Knights of Columbus gives $100,000 to support amendment

? When Bruce Ney of Lawrence was told that the Knights of Columbus dropped $100,000 into the Kansas campaign to pass a constitutional amendment to prohibit gay marriage, he said the largest lay organization in the Catholic Church now has one less member. “I’m a a member, and I’m Catholic. It’s disappointing,” said Ney, who is chairman of Kansans for Fairness, a group that is fighting against the amendment on the April 5 ballot.

The size of the donation has raised eyebrows in Kansas politics.

“It’s absolutely the largest that has been contributed for an issue campaign,” said Carol Williams, executive director of the Kansas Governmental Ethics Commission.

Williams said there had been larger donations from individuals that get passed through political action committees. And, she said, advocacy groups that don’t have to report their finances have spent more than $100,000 in campaigns.

But a six-figure contribution in Kansas politics is still noteworthy.

Pat Korten, a spokesman for the New Haven, Conn.-based Knights of Columbus, said the organization felt strongly about the amendment.

“It’s not the kind of thing where you want to hold back,” Korten said.

Kansas is the first state to receive money from the group for a marriage amendment election, Korten said.

He said the decision was made after consulting with officials from the Kansas City, Kan., archdiocese.

“That was what was felt was needed,” he said. The group has 35,000 dues-paying members in Kansas.

Tom Rottinghaus of Axtell, the state deputy of the Knights of Columbus in Kansas, said he was surprised by the size of the donation from the Supreme Council of the Knights of Columbus.

“The bishops of Kansas would like to see the amendment pass massively. We’d like to see an 80 (percent) to 20 (percent) vote,” he said. “Our belief is that the act of marriage is between a man and a woman, as stated by God.”

But Christian churches and organizations are on both sides of the amendment.

Recently, clergy of 50 churches signed a letter in opposition to the amendment.

In Lawrence, the Oread Friends congregation (Quakers) said it opposed discrimination on the basis of sexual orientation and supported committed relationships whether they are homosexual or heterosexual.

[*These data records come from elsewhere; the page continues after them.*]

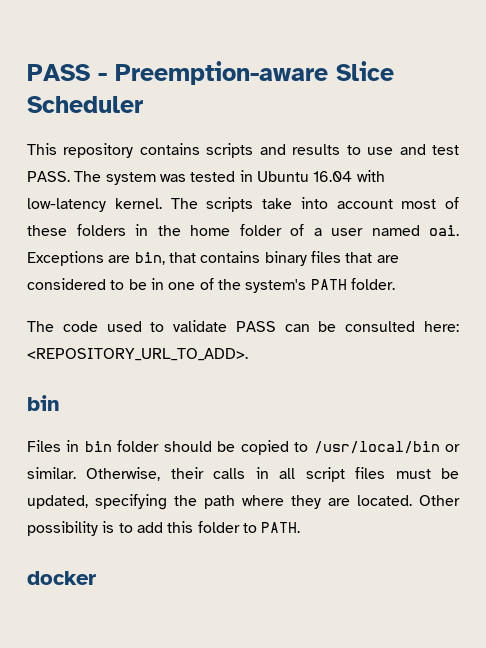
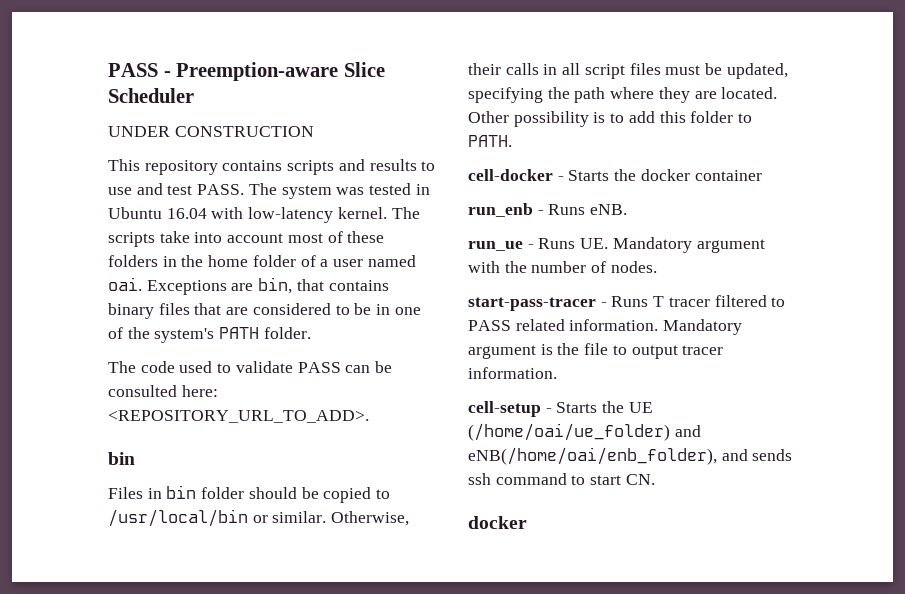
+ UNDER CONSTRUCTION
+ cell-docker - Starts the docker container
+ run_enb - Runs eNB.
+ run_ue - Runs UE. Mandatory argument with the number of nodes.
+ start-pass-tracer - Runs T tracer filtered to PASS related information. Mandatory argument is the file to output tracer information.
+ cell-setup - Starts the UE (/home/oai/ue_folder) and eNB(/home/oai/enb_folder), and sends ssh command to start CN.

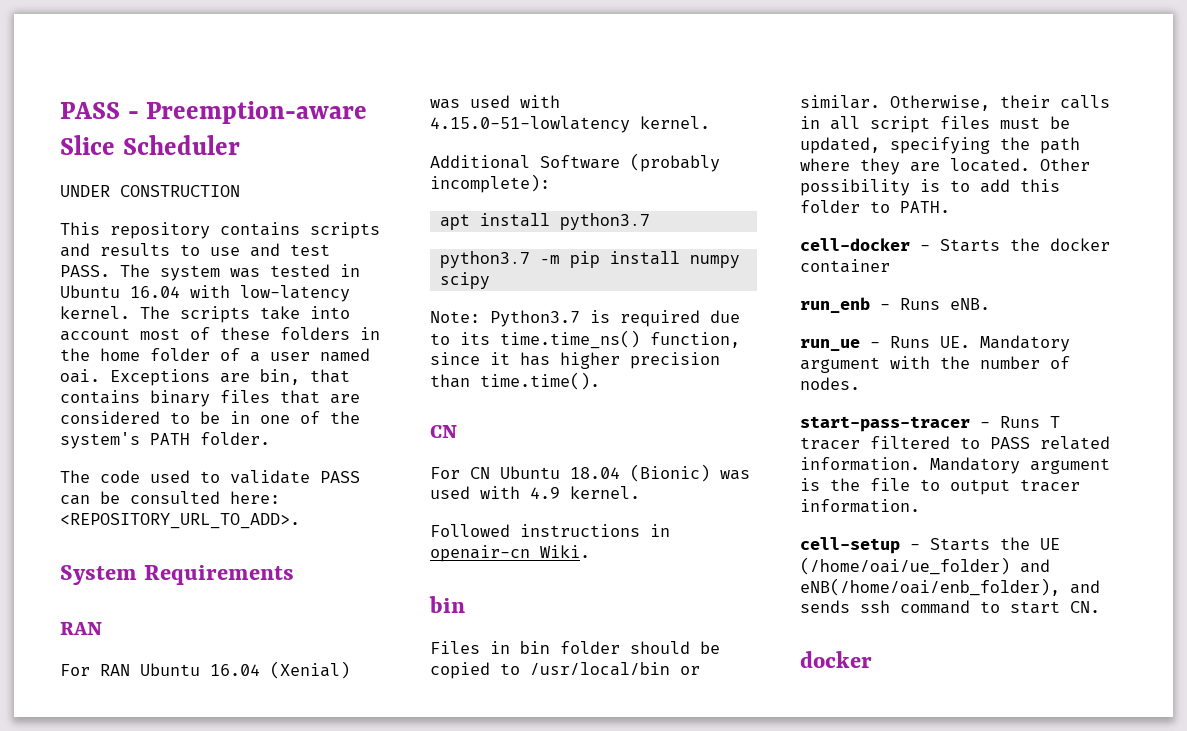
+ System Requirements
+ RAN
+ For RAN Ubuntu 16.04 (Xenial) was used with 4.15.0-51-lowlatency kernel.
+ Additional Software (probably incomplete):
+ apt install python3.7
+ python3.7 -m pip install numpy scipy
+ Note: Python3.7 is required due to its time.time_ns() function, since it has higher precision than time.time().
+ CN
+ For CN Ubuntu 18.04 (Bionic) was used with 4.9 kernel.
+ Followed instructions in openair-cn Wiki.

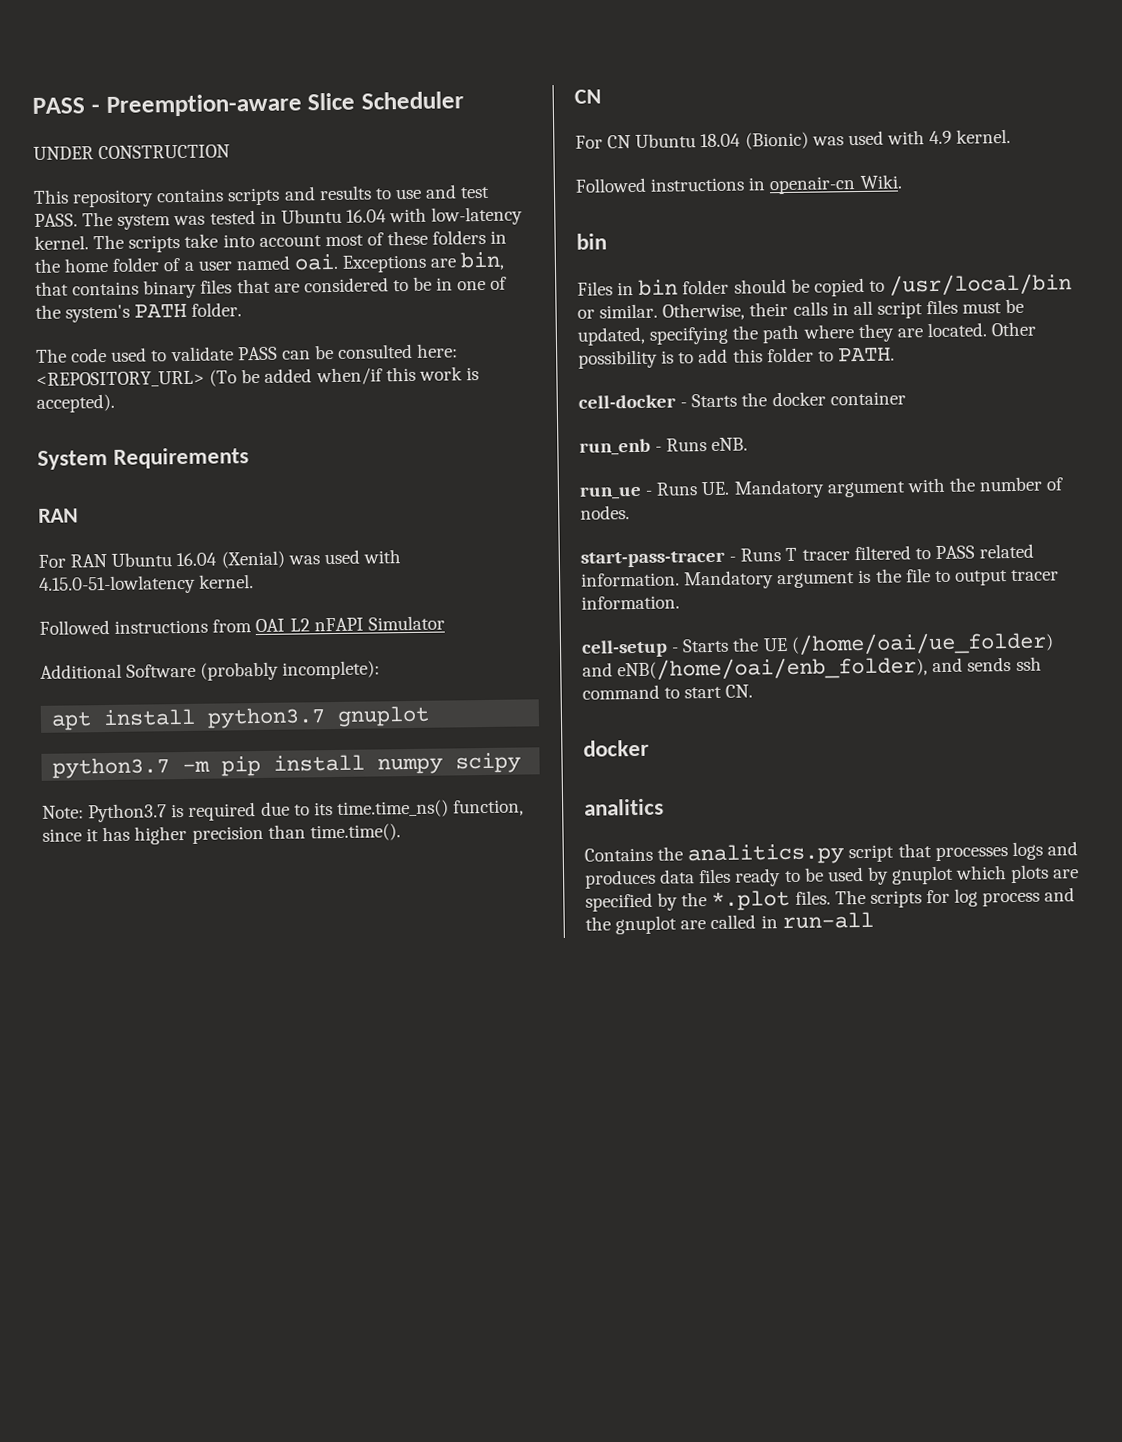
- The code used to validate PASS can be consulted here: <REPOSITORY_URL_TO_ADD>.
+ The code used to validate PASS can be consulted here: <REPOSITORY_URL> (To be added when/if this work is accepted).
+ Followed instructions from OAI L2 nFAPI Simulator
- apt install python3.7
+ apt install python3.7 gnuplot
+ analitics
+ Contains the analitics.py script that processes logs and produces data files ready to be used by gnuplot which plots are specified by the *.plot files. The scripts for log process and the gnuplot are called in run-all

“There is nothing in the Christian Scriptures that would speak against the kind of mutual loving relationships of two of the same gender,” said Harold Washington, clerk of the congregation’s meeting.

Washington said it didn’t surprise him that different churches have opposing viewpoints on the issue. “Throughout the history of the church there have been many profound divisions,” he said.